An assortment of other choppers shaking the rafters everyday between the proposed operating hours of 6am and 11pm on 10-minute joy rides over the park lands, tourist jaunts to the Barossa or Kangaroo Island, wealthy arrivals at Adelaide Airport desperate to save a taxi fare and five minutes on the ride to the city, media missions to news spots or even, potentially, fast freight deliveries, will be altogether different.

North Adelaide constituents are generally acknowledged to have given Martin Haese the leg up he needed to win the Lord Mayoralty. Up to now, he’s loved them and I think he’s hoping they’ll love him back into a second term.

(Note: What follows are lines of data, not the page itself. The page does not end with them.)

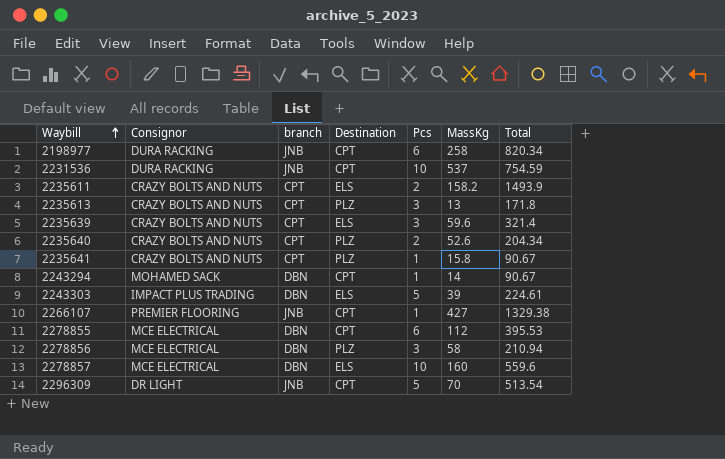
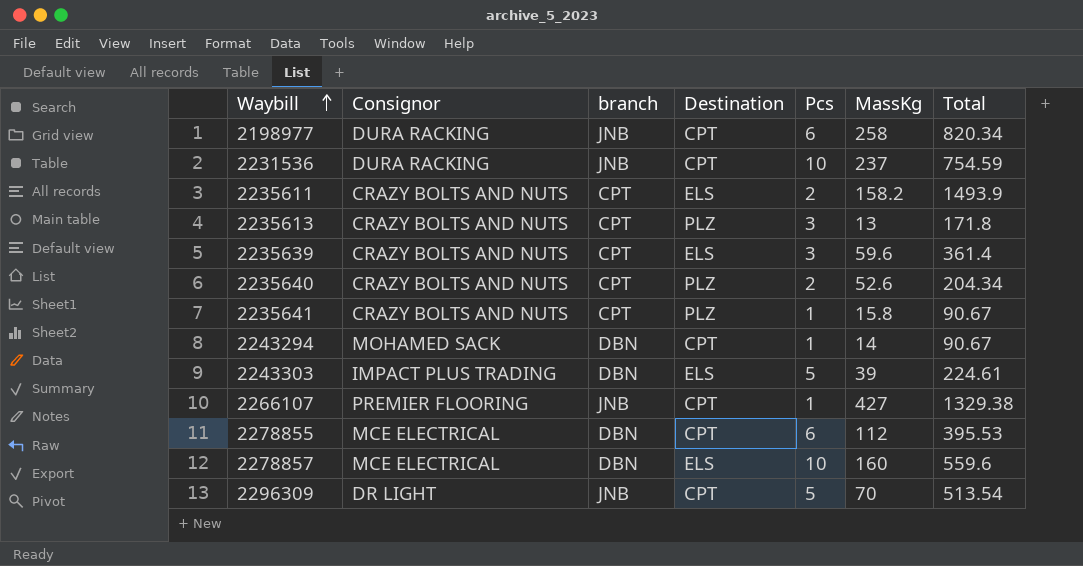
row 2278856: MCE ELECTRICAL | DBN | PLZ | 3 | 58 | 210.94 -> none
2231536 | MassKg: 537 -> 237
2235639 | Total: 321.4 -> 361.4

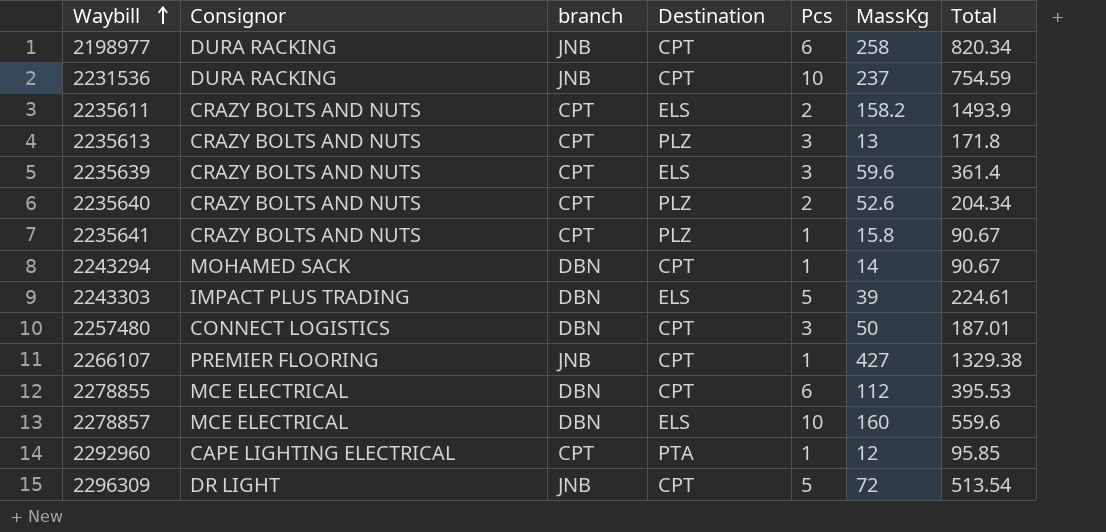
row 2257480: none -> CONNECT LOGISTICS | DBN | CPT | 3 | 50 | 187.01
row 2292960: none -> CAPE LIGHTING ELECTRICAL | CPT | PTA | 1 | 12 | 95.85
2296309 | MassKg: 70 -> 72

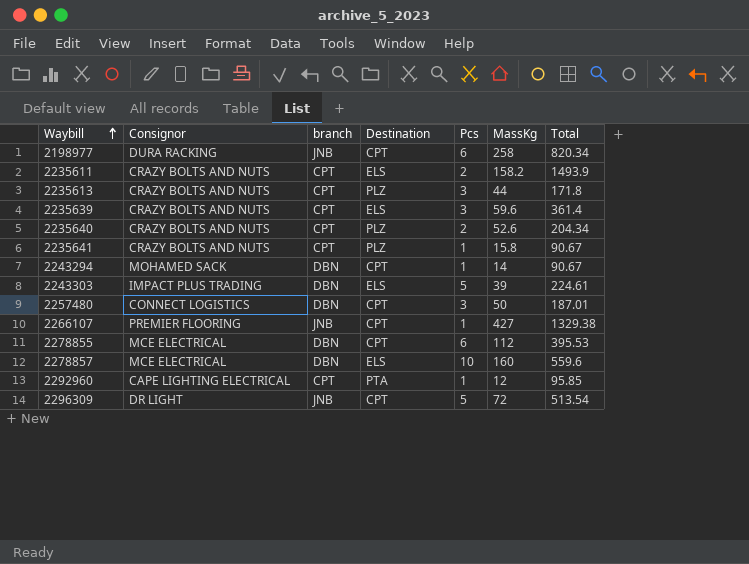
row 2231536: DURA RACKING | JNB | CPT | 10 | 237 | 754.59 -> none
2235613 | MassKg: 13 -> 44

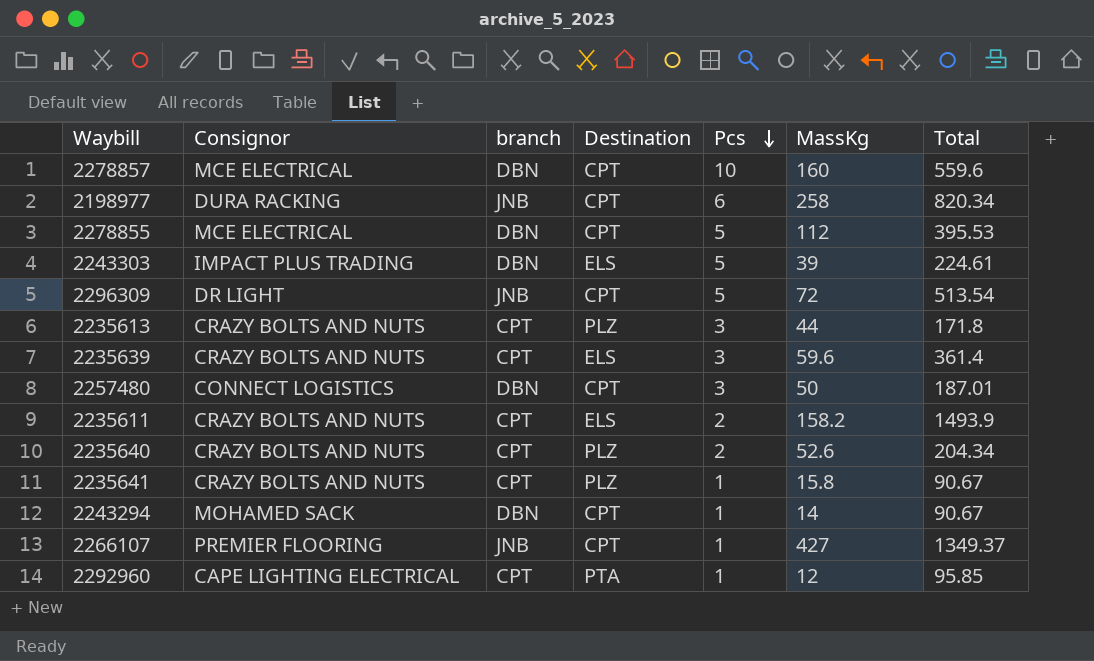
row order: Waybill ascending -> Pcs descending
2278857 | Destination: ELS -> CPT
2278855 | Pcs: 6 -> 5
2266107 | Total: 1329.38 -> 1349.37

Yet I wouldn’t be surprised to see a canny opponent try to spin into an election issue his unequivocal support for what may well become their daily irritation.

The last thing Martin needs between now and next year’s poll is North Adelaide muttering “bloody Haese” under its collective breath every time one of his progeny rumbles overhead.

Phil Martin is a North Ward councillor on the Adelaide City Council.